Abstract

In our study, thirty one neck dissections in thirty patients were performed as a part of their treatment for head and neck cancers over a period of one year. In this study, we aimed to report anatomical variations of the spinal accessory nerve (SAN) encountered during neck dissection with respect to important reference points and structures in the neck and correlate them with the length of the neck and height of patient. We preserved SAN in all the neck dissections and studied its course and branching in relation to internal jugular vein (IJV), sternocleidomastoid (SCM) muscle, greater auricular point (GAP), mastoid process, clavicle, angle of mandible, length of the neck and height of the patient.
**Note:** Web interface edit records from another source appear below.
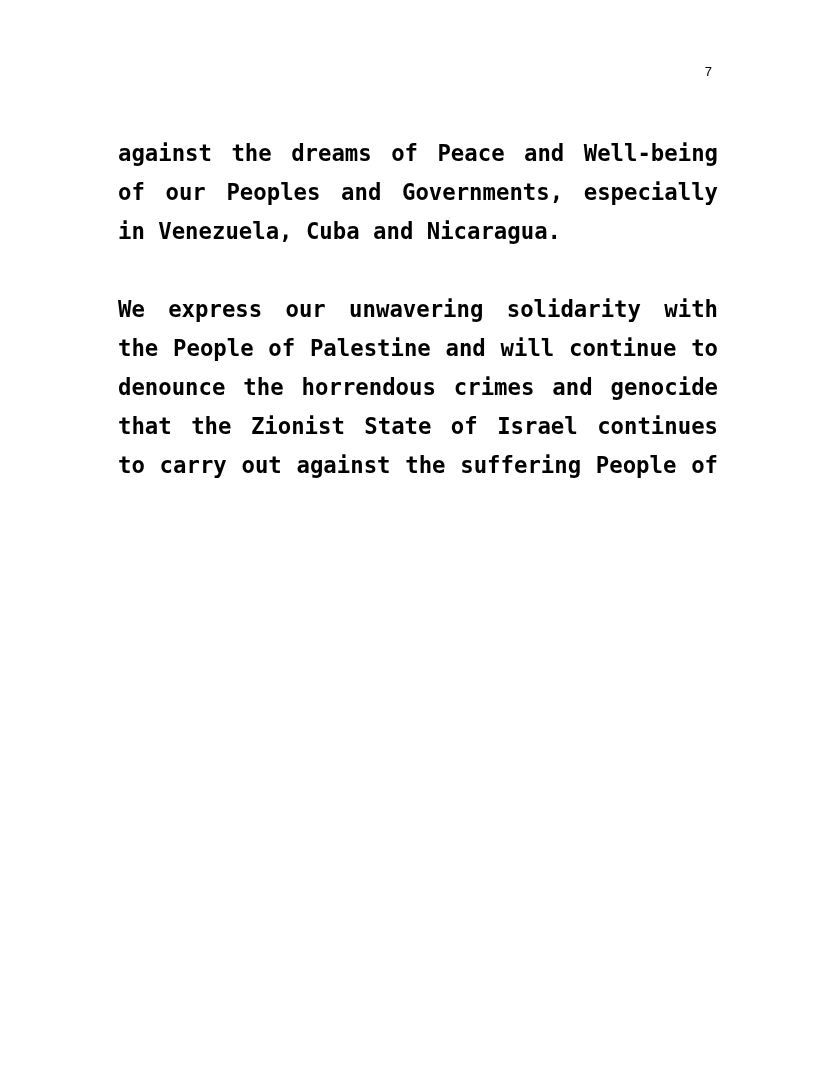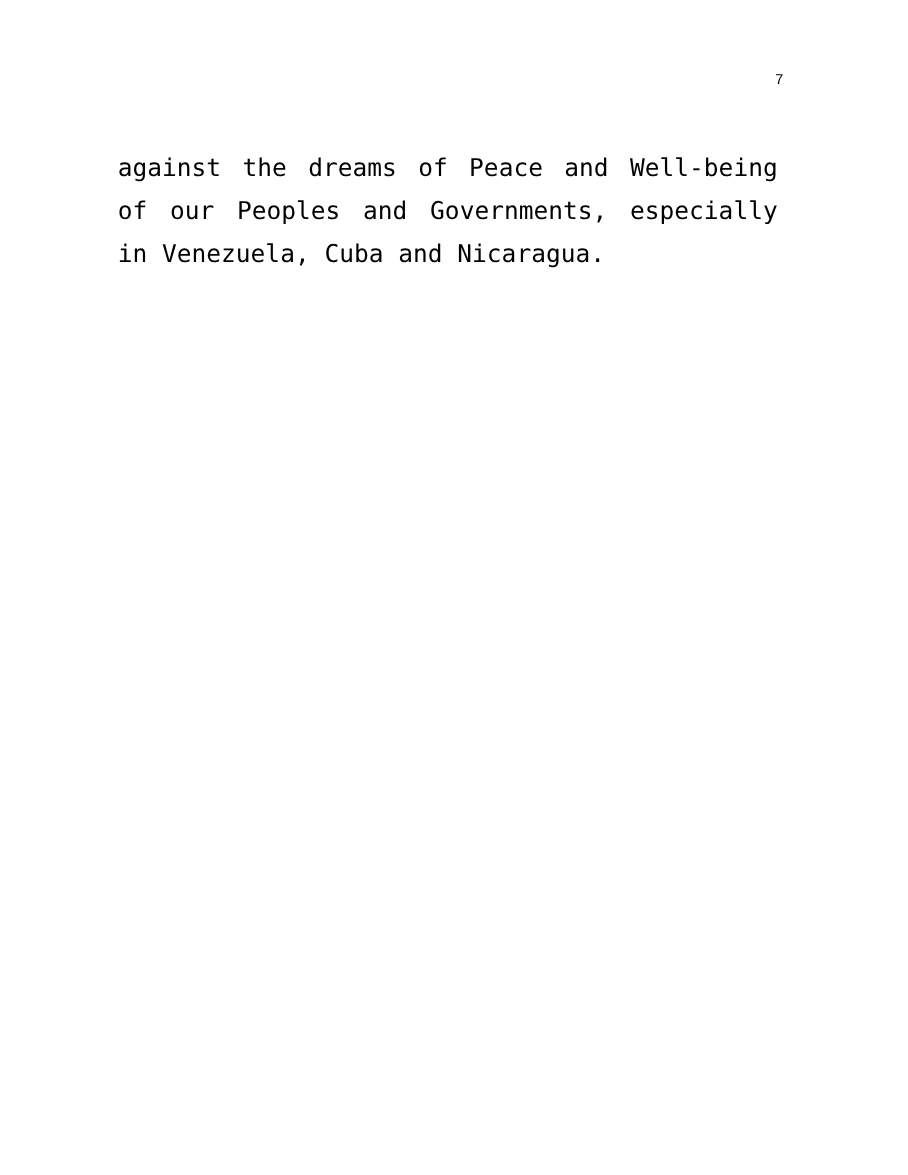--- a/index.html
+++ b/index.html
@@ -35,8 +35,9 @@
   .body-column {
     position: absolute;
     top: 134px;
-    left: 107px;
+    left: 118px;
     width: 600px;
+    font-weight: bold;
   }
   .para {
     margin: 0 0 39px 0;

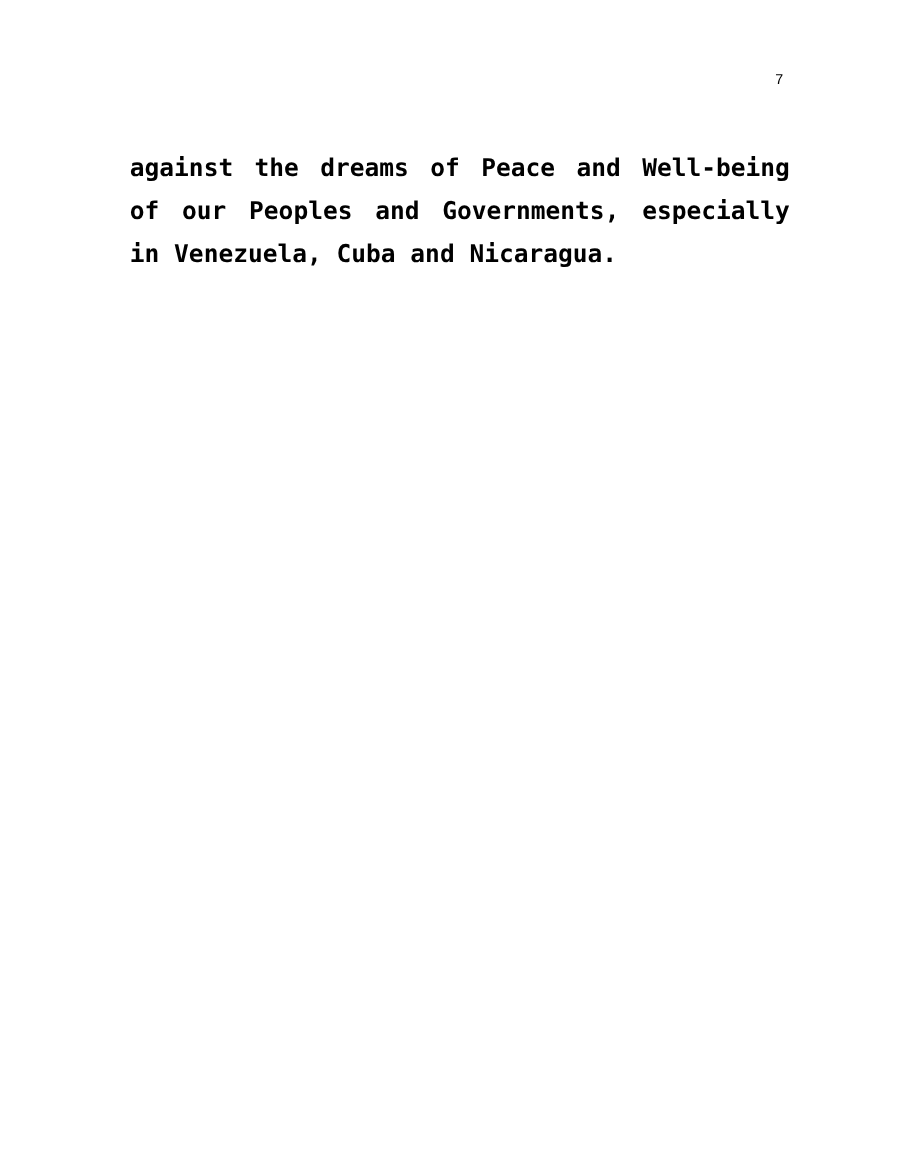--- a/index.html
+++ b/index.html
@@ -72,6 +72,7 @@
 
 
 
+    <p class="para continued">We express our unwavering solidarity with the People of Palestine and will continue to denounce the horrendous crimes and genocide that the Zionist State of Israel continues to carry out against the suffering People of</p>
 
   </div>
In 67.7% patients, the SAN was ventral to the IJV at the level of posterior belly of digastric muscle and in 32.3%, it was dorsal to the vein. In all the cases, SAN was found cephalic to the GAP at the posterior border of the SCM musclewith a mean distance of 1.72 ± 0.54cm (range 0.90-3.06cm). The distance between the tip of mastoid process and the point of emergence of the SAN from the posterior border of SCM (Exit Point length) was found to be nearly constant with a mean of 6.35 ± 0.63cm (range 5.03-8.13cm). We also found that there is a positive correlation between various parameters and the length of the neck and height of patients. Distance of exit point of SAN from the clavicle, however, is least helpful. We infer that the GAP is one of the most reliable landmarks for the localization of the SAN, followed by distance of exit point from mastoid process and angle of mandible. Also, surgeon should be aware of the variations regarding relationship to internal jugular vein and branching pattern of the nerve. The exit point should be sought for relatively inferiorly in longer necks and taller patients. SAN has great variations and thorough knowledge of these helps to prevent debilitating sequelae and medicolegal repercussions of shoulder syndrome.